Swimming & Recovery

Swimming & Recovery

How Swimming Can Help You Stay Sober

Exercise is one of the best things you can do for yourself in recovery. Exercise strengthens willpower, improves your mood and makes you healthier. 

There are a number of reasons swimming is especially good exercise for people in recovery.

 

• Addiction takes its toll on the body! People whose mobility is limited, whether from illness, disease, or injury, can still swim to some extent. Swimming is low impact, so you can still get a challenging full-body workout in the pool with much less stress on your body.

• Swimming can help strengthen your lungs and heart and help you breathe better. If you’ve smoked cigarettes or other substances, your lungs will be damaged to some degree. They will start to heal relatively quickly; usually within a few weeks of quitting. 

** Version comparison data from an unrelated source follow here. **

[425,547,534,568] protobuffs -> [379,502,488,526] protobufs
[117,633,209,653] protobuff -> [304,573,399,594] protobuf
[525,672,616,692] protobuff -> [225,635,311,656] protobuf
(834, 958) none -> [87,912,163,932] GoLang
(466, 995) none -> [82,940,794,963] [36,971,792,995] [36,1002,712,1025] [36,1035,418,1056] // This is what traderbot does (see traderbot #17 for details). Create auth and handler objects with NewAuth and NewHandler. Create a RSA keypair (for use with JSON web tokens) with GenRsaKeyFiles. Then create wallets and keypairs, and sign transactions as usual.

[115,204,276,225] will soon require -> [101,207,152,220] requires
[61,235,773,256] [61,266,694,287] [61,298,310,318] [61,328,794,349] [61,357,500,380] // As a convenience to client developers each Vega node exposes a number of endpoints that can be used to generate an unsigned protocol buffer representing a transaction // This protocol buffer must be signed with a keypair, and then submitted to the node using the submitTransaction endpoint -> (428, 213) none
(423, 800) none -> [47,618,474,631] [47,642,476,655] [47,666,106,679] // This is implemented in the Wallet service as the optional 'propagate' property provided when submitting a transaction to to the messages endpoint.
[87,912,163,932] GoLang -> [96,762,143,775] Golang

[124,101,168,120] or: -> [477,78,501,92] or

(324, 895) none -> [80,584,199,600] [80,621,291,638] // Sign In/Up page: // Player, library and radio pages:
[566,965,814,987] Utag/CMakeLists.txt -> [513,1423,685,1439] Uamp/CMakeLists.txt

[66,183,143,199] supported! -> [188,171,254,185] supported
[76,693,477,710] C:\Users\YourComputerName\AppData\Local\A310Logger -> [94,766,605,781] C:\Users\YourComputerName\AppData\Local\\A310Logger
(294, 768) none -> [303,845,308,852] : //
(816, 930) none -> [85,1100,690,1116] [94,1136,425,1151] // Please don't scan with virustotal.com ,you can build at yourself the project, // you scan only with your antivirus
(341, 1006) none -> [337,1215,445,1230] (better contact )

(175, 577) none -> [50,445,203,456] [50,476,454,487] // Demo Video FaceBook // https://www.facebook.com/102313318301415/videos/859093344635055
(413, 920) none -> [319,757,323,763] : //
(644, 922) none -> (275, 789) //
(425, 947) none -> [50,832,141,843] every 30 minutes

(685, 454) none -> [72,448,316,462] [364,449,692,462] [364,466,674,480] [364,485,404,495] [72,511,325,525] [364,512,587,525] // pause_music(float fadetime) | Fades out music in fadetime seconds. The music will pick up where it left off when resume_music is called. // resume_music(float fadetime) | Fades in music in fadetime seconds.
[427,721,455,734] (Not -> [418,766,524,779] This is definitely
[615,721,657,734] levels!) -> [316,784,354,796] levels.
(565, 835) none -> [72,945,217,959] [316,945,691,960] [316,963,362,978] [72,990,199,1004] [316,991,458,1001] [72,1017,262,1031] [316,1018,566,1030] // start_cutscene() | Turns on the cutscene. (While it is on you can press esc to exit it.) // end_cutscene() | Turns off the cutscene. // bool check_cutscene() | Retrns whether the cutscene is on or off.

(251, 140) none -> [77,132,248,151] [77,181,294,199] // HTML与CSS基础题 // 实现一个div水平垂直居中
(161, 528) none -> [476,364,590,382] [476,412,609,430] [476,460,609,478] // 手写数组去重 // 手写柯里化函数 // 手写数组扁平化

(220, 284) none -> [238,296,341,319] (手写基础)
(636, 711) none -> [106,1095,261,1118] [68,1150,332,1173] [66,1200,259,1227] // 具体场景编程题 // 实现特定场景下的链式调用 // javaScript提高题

• Swimming is good for managing anxiety. While most vigorous exercise is good for anxiety, swimming forces you to actively learn to control your anxiety. Putting your face in water while strenuously exercising is not the most comfortable thing for most people to do. 

 Swimming is an opportunity to learn to manage that anxiety in safe conditions so you gradually learn to feel more comfortable with anxiety. 

• Swimming is more meditative than many forms of exercise. While most people can walk or run without thinking too much about how to do it, swimming requires a lot of attention to technique.  The extra concentration swimming requires often leads to flow states, which make you feel happier. 

 

You might want to consider taking swimming lessons to get you started, since there’s a bit more to swimming than flapping your arms in the water. 

As with all exercise, start slow and build gradually.